Avortement: Mes amis ne sont pas des extrémistes!
Il y a quelques mois, le portail Internet MSN.ca publiait un portrait désobligeant d’un couple que ma femme et moi connaissons depuis plusieurs années. Fernand et Marielle ont vécu Alpha avec nous et le Congrès eucharistique international à Québec. Dès le printemps, ce petit couple se pointe devant la clinique d’avortements du docteur Morgantaler afin de faire réfléchir les passants sur l’avortement. Armés de quelques pancartes, ils discutent avec ceux et celles qui veulent bien s’arrêter. Le texte de leurs pancartes dit tout d’eux et de leur message: «40 jours pour la vie - Prions pour la fin de l’avortement»; «Avant que je te forme dans le ventre de ta mère, je connaissais ton nom». Pas de photographies de fœtus morts. Pas de cris. Rien qu’une présence évangélique.
Pourtant, Émilie Dubreuil, l’auteure du texte publié sur le portail Internet de MSN.ca, a trouvé le moyen de les traiter de «doux extrémistes»! Comme si cela n’était pas assez, la journaliste a dépeint mes amis comme faisant partie de ce «genre d'oiseaux qu'on se garde bien d'exciter, car on n'a pas trop envie de les entendre crier.»
Trop gentils pour s’insurger, mes amis! Alors, permettez-moi de m’insurger pour eux!!
Selon la journaliste, être contre l’avortement et le faire savoir silencieusement est une action extrémiste! Wo! là! Dois-je rappeler à Mme Dubreuil que nous vivons dans une société démocratique dont la base est la liberté d’expression? Bien sûr, des limites sont imposées à cette liberté. Afin de protéger le droit à la réputation de groupes ou des individus, la justice prévoit des sanctions pénales à toutes personnes ou organisations qui dépassent les bornes fixées par elles. Est-ce que Fernand et Marielle ont outrepassé leurs droits en manifestant silencieusement contre l’avortement? Bien sûr que non!

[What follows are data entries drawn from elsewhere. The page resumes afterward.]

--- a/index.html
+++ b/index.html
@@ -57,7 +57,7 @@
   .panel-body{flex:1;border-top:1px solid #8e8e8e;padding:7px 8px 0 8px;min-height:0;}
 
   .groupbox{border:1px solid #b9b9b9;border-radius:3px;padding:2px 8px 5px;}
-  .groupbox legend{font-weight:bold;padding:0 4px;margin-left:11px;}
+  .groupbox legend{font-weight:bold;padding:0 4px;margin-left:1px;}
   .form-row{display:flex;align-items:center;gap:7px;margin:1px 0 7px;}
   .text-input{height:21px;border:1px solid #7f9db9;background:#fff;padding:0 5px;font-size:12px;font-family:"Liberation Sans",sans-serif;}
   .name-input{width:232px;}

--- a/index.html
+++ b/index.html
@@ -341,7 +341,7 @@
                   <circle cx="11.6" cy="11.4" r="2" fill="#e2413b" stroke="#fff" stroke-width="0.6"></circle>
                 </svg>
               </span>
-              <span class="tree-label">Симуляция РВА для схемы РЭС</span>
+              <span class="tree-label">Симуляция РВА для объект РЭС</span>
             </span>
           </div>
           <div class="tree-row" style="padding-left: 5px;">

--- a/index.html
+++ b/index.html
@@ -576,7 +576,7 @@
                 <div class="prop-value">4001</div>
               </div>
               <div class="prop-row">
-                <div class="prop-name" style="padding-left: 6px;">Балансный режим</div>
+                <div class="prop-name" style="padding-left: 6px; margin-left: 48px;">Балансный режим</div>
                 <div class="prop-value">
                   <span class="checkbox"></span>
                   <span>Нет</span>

Alors, pourquoi les traiter de «gentils extrémistes»? Probablement par association. Je m’explique.
Selon l'association professionnelle des pourvoyeurs d'avortement la National Abortion Federation, entre 1977 et 2009 il y aurait eu aux États-Unis et au Canada huit meurtres, dix-sept tentatives de meurtre, quarante et un attentats à la bombe, trois cent quatre-vingt-dix invasions de cliniques d’avortements, mille-quatre-cents actes de vandalisme…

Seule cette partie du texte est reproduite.